#### The records

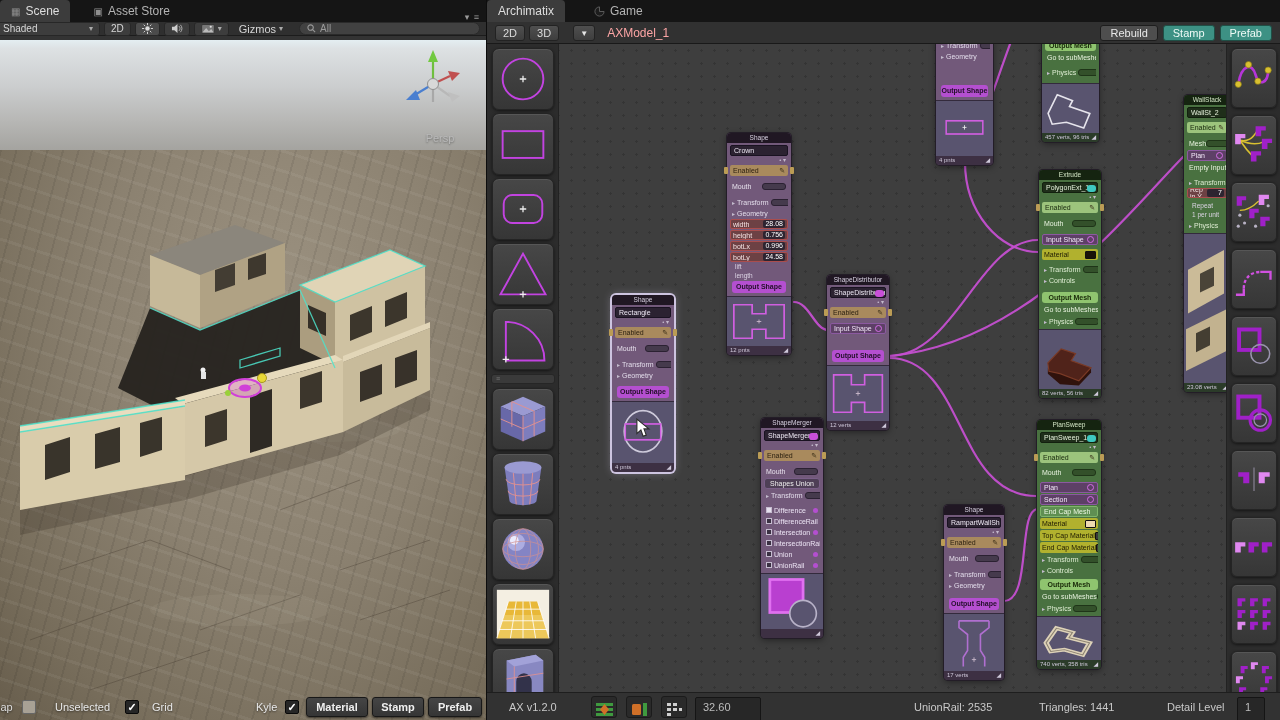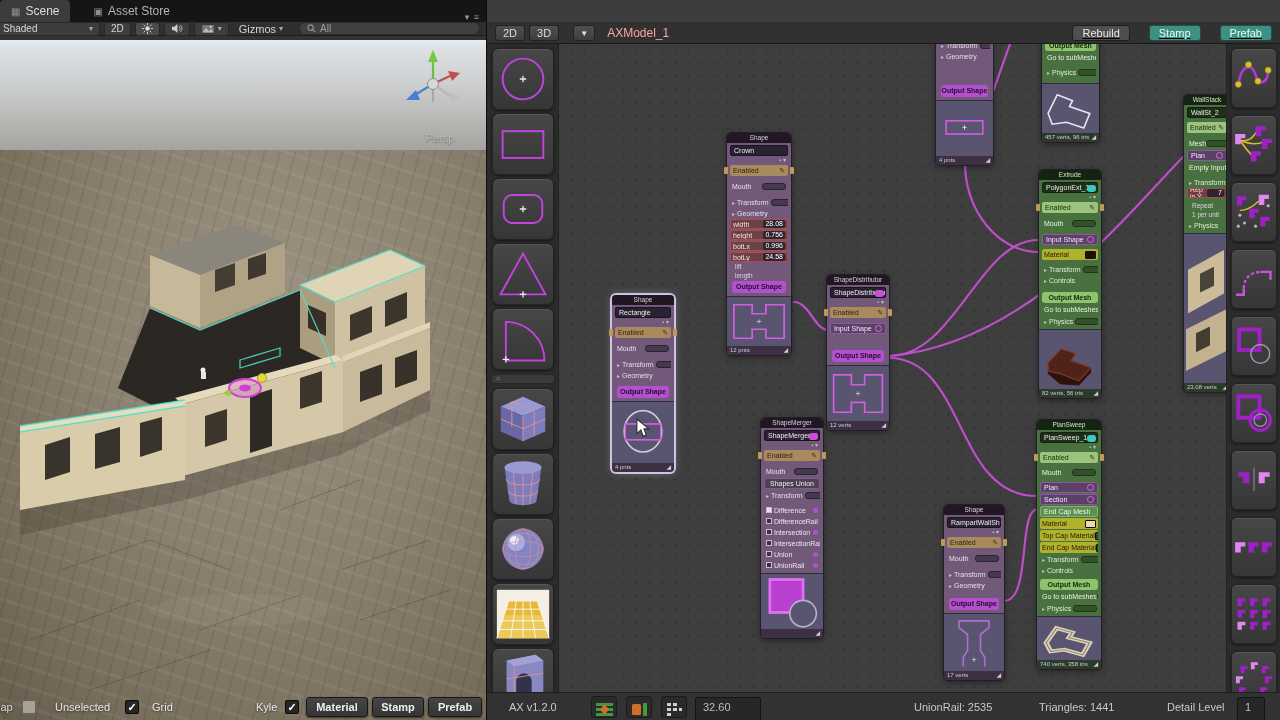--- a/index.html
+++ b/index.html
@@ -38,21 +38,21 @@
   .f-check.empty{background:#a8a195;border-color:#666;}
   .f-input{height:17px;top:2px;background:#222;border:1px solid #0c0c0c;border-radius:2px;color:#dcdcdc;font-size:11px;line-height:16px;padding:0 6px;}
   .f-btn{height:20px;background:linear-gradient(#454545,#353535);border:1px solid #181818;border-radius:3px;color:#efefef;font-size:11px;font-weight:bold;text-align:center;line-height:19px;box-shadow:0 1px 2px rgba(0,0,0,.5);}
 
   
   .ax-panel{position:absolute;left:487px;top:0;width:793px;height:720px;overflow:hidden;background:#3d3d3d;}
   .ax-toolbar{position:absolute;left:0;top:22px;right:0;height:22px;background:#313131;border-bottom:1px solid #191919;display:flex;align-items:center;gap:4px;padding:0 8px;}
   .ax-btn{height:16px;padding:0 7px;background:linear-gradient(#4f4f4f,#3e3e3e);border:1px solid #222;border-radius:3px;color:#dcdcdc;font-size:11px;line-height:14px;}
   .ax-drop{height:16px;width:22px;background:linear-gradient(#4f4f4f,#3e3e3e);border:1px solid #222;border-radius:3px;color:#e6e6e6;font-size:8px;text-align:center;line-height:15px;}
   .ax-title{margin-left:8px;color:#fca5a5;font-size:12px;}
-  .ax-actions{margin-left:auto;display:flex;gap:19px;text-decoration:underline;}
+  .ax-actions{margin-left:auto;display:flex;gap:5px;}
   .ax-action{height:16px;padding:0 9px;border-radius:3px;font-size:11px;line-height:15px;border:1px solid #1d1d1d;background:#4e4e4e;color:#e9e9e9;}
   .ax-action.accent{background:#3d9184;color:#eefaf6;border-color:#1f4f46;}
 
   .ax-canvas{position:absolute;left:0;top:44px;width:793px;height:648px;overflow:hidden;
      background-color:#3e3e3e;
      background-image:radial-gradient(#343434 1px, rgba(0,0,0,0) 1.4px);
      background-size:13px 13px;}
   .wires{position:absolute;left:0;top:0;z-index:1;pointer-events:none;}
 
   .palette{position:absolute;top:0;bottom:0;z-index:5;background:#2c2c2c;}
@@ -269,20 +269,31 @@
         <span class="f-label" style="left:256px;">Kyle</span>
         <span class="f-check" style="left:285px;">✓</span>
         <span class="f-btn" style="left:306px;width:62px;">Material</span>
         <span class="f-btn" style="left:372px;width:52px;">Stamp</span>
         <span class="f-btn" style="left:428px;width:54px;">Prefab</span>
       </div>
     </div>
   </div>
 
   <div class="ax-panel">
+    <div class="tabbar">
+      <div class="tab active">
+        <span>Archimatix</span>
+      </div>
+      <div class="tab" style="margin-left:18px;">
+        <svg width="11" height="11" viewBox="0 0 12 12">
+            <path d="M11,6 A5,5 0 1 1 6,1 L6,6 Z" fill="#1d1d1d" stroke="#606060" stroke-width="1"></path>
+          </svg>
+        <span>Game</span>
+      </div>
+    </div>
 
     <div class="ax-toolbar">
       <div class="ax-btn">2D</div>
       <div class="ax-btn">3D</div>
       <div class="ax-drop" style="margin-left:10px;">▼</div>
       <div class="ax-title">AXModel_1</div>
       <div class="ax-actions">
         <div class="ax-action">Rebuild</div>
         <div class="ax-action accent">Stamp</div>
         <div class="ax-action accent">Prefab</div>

########
#### The records

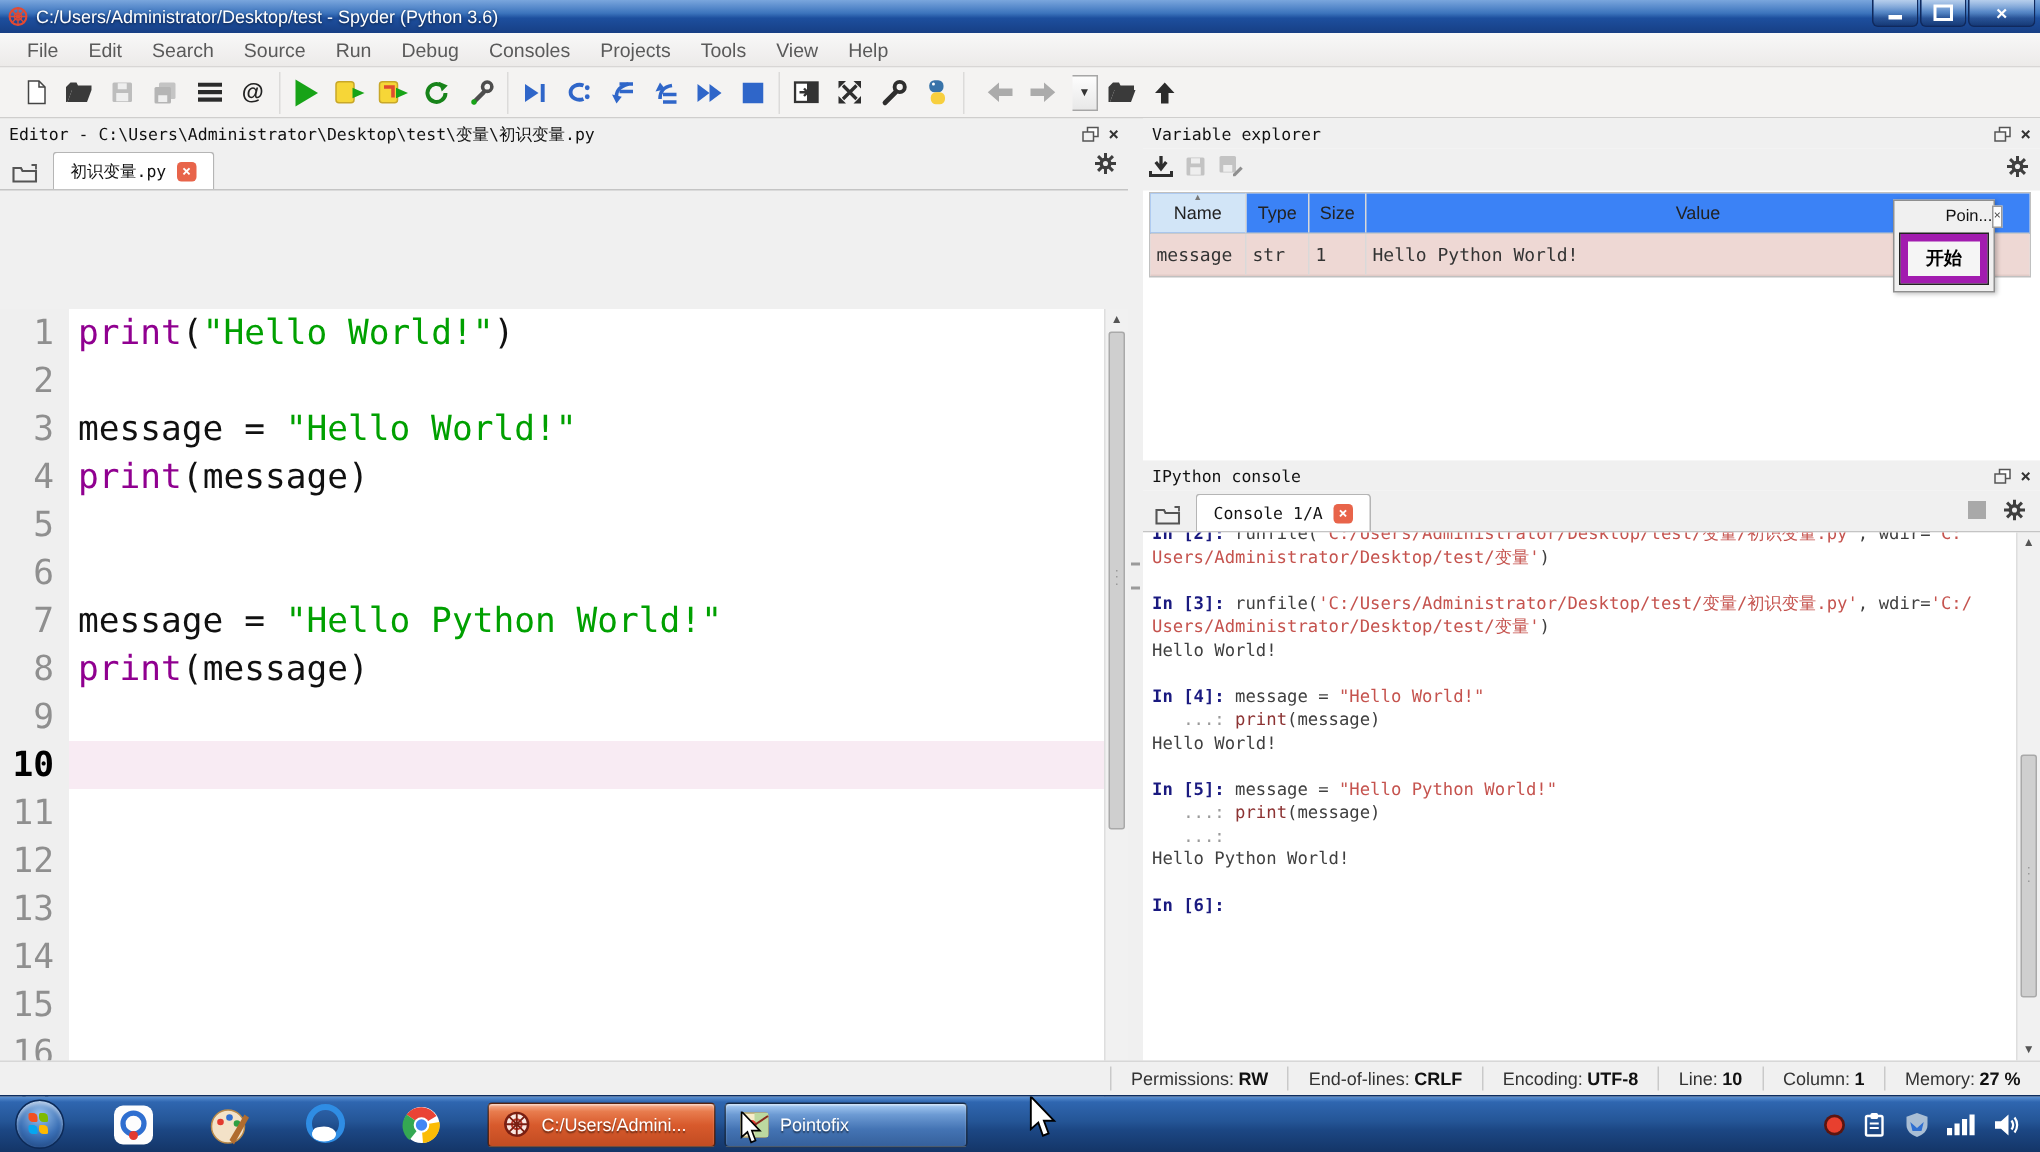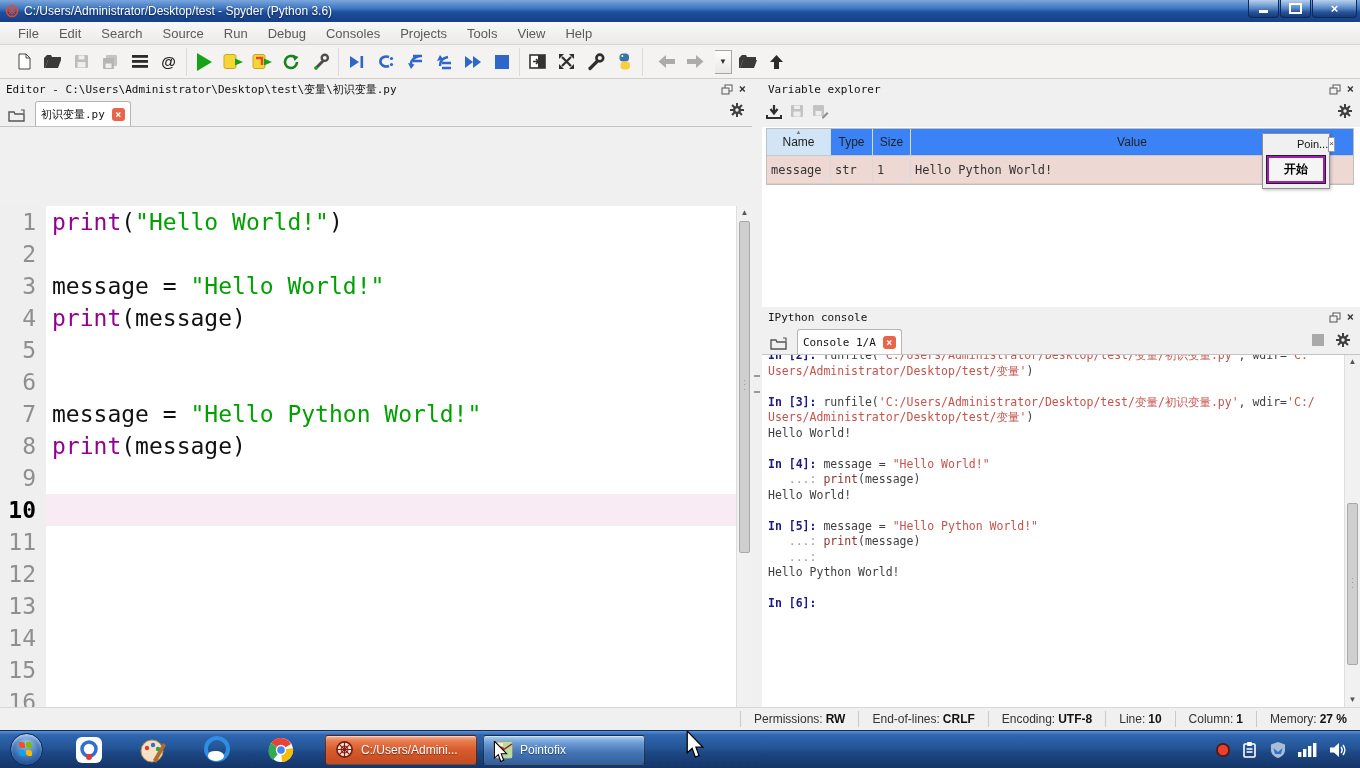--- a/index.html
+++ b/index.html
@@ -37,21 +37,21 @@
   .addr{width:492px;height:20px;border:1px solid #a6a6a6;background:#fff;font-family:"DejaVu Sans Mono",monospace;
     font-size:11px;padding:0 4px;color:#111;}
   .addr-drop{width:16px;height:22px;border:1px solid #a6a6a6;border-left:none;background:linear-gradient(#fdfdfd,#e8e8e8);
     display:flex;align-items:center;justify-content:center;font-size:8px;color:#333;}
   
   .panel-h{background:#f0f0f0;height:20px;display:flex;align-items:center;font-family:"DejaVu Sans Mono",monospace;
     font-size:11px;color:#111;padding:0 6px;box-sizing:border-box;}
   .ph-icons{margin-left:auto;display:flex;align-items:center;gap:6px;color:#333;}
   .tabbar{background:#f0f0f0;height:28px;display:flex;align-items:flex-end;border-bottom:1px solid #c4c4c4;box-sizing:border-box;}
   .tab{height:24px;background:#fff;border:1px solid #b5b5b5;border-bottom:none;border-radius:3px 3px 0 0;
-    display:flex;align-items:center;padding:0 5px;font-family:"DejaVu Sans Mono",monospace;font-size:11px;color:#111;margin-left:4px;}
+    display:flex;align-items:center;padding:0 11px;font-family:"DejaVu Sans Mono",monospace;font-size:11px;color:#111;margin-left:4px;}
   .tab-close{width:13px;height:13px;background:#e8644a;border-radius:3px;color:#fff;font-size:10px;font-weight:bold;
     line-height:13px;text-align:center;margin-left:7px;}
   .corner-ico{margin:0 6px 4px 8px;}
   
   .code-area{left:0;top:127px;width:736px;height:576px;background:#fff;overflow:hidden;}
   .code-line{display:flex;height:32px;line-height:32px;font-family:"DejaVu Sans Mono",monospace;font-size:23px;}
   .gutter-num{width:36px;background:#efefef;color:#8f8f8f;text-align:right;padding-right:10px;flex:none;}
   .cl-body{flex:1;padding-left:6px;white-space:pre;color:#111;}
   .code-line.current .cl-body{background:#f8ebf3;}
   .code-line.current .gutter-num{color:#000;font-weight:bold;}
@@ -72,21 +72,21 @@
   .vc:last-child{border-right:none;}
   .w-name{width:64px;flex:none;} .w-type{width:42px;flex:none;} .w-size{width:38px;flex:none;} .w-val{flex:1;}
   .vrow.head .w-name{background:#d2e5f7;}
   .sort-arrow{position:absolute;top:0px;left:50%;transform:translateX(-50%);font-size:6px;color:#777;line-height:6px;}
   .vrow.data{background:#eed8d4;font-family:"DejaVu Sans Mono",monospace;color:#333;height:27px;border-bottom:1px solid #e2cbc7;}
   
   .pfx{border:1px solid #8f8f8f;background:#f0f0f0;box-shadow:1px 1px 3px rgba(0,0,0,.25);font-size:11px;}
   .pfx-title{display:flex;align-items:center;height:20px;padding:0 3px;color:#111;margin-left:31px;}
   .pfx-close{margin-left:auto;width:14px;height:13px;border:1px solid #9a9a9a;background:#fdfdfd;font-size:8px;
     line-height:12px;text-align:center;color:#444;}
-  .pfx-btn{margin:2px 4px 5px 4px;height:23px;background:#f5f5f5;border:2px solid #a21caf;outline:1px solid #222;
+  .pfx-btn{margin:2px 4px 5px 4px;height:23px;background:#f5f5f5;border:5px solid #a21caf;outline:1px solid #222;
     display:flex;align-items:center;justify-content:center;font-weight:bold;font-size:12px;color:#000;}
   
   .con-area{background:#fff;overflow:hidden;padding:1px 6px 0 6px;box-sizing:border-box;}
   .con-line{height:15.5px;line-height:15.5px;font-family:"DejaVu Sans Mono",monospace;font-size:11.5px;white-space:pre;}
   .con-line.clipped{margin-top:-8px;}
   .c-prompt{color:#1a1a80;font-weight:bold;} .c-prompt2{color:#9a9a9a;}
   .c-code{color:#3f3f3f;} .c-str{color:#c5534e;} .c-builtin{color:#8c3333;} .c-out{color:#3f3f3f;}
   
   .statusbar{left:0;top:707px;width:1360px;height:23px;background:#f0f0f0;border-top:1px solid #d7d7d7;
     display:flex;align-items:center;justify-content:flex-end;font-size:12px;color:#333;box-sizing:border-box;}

########

Exercise prompt: Going through the entries above, show each line that contains "toolbar".

Output of the task:
   .ax-toolbar{position:absolute;left:0;top:22px;right:0;height:22px;background:#313131;border-bottom:1px solid #191919;display:flex;align-items:center;gap:4px;padding:0 8px;}
     <div class="ax-toolbar">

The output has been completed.